Problem to solve: In your copy, include no images, and write out every entry below exactly as it stands.

Given records:
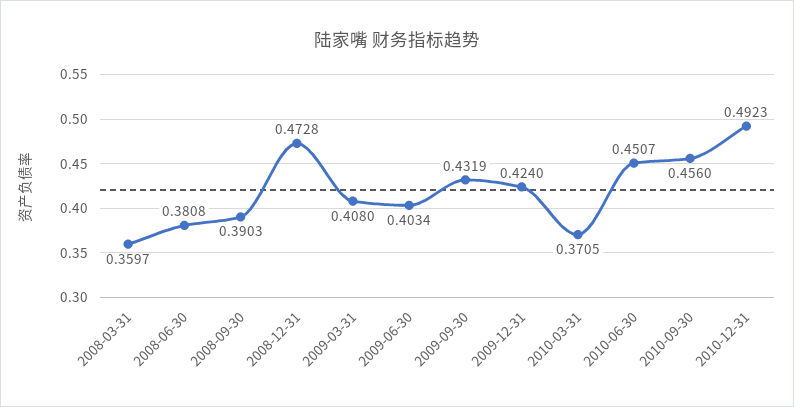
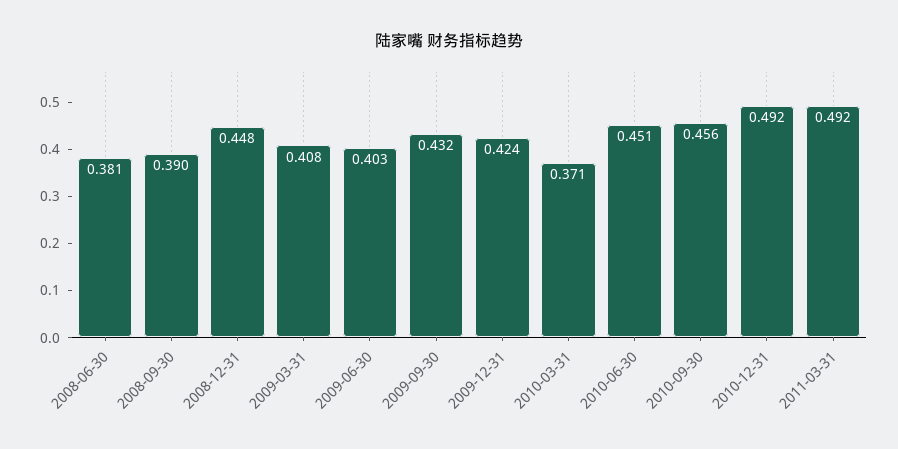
2008-03-31: 0.3597 -> none
2008-12-31: 0.4728 -> 0.448
2011-03-31: none -> 0.492

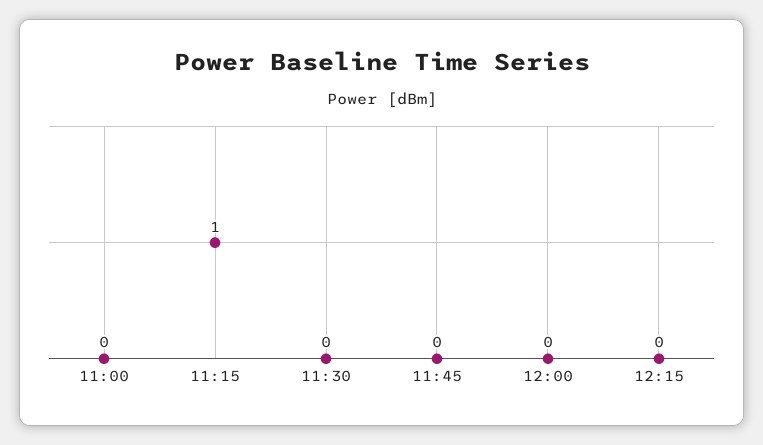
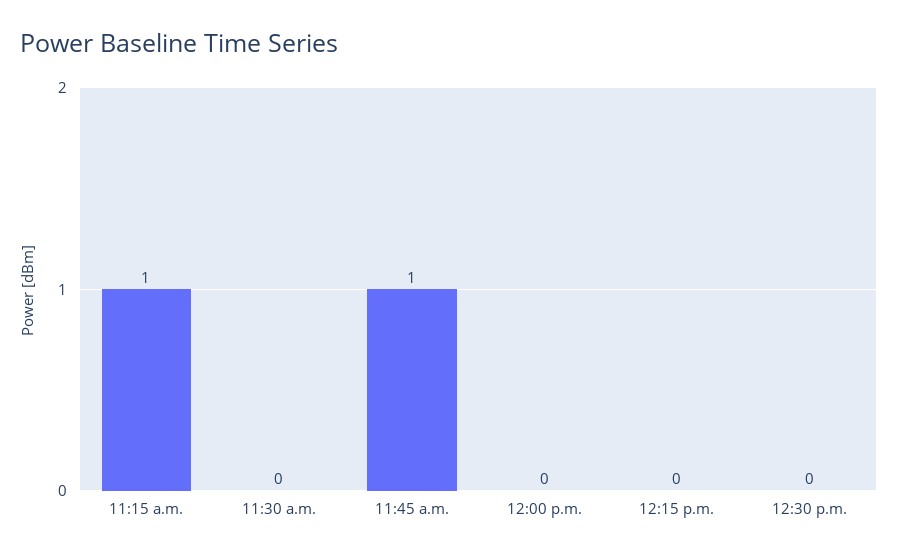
11:00: 0 -> none
11:45: 0 -> 1
12:30 p.m.: none -> 0

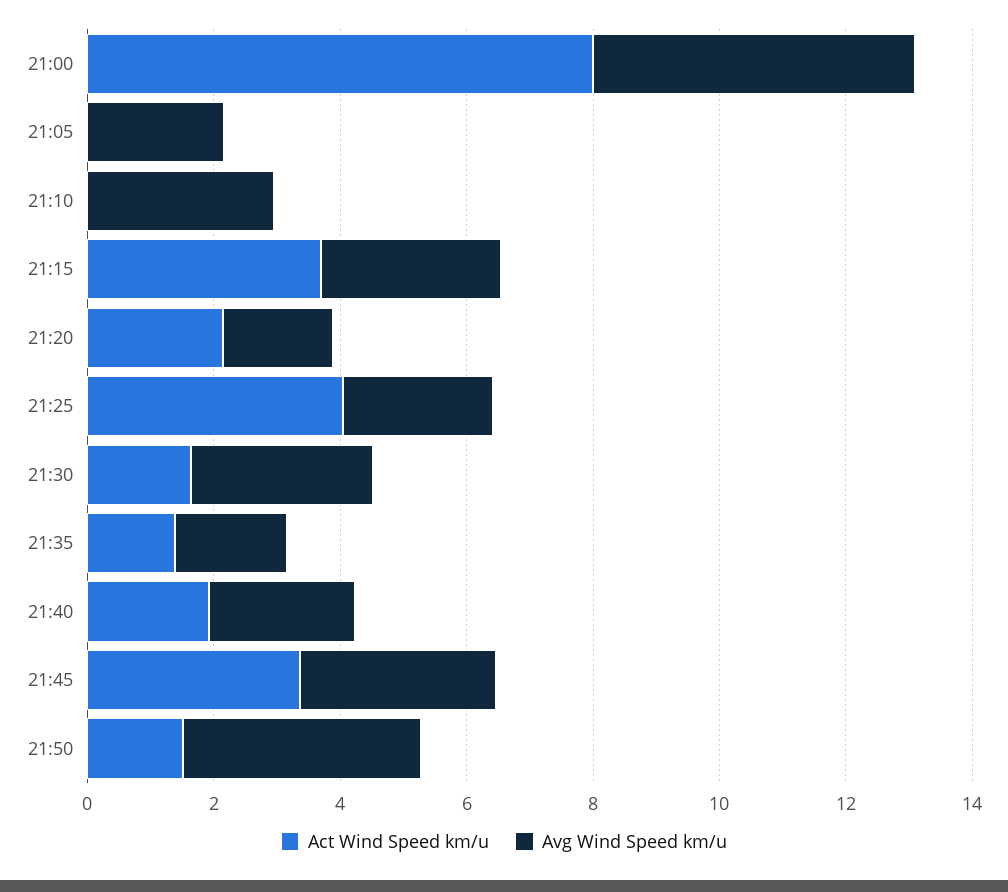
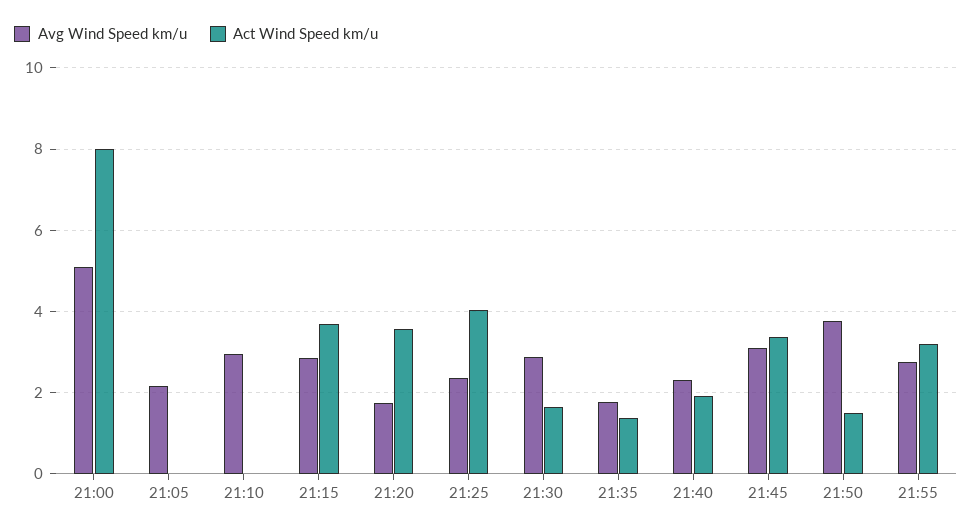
Act Wind Speed km/u, 21:20: 2 -> 3.6
Avg Wind Speed km/u, 21:55: none -> 2.8
Act Wind Speed km/u, 21:55: none -> 3.2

Answer to the exercise:
2008-03-31: 0.3597 -> none
2008-12-31: 0.4728 -> 0.448
2011-03-31: none -> 0.492

11:00: 0 -> none
11:45: 0 -> 1
12:30 p.m.: none -> 0

Act Wind Speed km/u, 21:20: 2 -> 3.6
Avg Wind Speed km/u, 21:55: none -> 2.8
Act Wind Speed km/u, 21:55: none -> 3.2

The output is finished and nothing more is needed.